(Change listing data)

::::

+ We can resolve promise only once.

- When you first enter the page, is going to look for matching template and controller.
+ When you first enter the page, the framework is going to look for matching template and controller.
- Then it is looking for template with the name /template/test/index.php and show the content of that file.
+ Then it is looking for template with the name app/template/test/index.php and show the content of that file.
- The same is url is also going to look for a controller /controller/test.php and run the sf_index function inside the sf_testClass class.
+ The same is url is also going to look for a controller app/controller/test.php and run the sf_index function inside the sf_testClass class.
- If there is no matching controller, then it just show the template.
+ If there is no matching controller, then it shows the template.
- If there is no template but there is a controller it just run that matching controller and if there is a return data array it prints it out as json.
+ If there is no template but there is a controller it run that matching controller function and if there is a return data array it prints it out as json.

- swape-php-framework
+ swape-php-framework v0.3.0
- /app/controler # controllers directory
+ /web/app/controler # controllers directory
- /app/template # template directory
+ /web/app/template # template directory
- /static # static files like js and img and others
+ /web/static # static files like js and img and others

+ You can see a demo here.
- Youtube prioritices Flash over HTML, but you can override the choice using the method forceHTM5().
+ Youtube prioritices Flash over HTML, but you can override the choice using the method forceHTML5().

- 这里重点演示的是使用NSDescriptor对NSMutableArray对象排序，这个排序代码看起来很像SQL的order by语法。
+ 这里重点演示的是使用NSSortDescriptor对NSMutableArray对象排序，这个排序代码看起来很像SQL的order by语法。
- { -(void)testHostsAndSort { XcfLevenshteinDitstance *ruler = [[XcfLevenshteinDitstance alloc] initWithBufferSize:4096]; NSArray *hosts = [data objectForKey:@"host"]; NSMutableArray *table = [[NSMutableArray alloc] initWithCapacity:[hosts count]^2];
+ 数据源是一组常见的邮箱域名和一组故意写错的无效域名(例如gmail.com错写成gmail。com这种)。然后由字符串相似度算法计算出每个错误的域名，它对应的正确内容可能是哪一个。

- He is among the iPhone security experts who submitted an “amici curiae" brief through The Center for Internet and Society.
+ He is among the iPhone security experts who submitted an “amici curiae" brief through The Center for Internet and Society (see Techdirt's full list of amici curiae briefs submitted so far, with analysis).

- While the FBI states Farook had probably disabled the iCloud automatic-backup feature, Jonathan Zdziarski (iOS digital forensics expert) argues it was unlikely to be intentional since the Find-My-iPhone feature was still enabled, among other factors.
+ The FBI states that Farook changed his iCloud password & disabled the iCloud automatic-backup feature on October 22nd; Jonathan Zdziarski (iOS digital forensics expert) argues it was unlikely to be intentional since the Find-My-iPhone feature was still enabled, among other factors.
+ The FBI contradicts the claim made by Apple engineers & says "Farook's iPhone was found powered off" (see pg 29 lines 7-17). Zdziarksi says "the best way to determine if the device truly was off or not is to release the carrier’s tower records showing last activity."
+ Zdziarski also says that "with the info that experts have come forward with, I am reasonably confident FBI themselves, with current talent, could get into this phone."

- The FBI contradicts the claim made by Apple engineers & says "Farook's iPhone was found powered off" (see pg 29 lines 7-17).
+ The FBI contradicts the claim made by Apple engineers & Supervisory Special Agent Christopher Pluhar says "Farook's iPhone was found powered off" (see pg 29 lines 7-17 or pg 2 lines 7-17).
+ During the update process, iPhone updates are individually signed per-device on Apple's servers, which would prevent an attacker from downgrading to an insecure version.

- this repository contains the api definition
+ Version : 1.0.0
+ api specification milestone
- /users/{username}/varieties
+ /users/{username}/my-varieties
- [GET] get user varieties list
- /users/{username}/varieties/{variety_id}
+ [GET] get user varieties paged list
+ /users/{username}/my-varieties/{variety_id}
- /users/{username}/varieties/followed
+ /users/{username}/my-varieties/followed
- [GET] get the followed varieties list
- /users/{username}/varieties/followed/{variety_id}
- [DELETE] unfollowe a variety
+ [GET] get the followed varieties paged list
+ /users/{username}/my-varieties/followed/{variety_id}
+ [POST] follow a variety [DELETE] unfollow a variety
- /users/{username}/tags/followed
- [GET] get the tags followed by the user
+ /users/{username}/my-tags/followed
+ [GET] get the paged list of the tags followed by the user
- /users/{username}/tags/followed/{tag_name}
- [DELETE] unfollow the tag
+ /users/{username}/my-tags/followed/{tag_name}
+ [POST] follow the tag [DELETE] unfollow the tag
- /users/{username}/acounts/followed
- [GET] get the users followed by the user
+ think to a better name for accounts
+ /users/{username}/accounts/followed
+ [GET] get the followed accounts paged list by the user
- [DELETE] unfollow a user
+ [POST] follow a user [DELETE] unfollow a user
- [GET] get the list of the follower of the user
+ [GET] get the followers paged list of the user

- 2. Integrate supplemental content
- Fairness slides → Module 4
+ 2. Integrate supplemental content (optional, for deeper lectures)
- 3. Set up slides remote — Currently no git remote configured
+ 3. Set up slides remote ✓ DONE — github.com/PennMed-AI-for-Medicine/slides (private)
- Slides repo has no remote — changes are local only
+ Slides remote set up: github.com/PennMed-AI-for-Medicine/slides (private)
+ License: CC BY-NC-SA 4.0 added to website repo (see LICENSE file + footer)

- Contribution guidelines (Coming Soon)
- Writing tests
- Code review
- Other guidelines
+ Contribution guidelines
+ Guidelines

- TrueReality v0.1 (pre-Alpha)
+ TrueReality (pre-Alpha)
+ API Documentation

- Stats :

::::

— ACTIVITY —
The expected output is one number, the tally of lines above containing "amici".

— EXERCISE RESPONSE —
2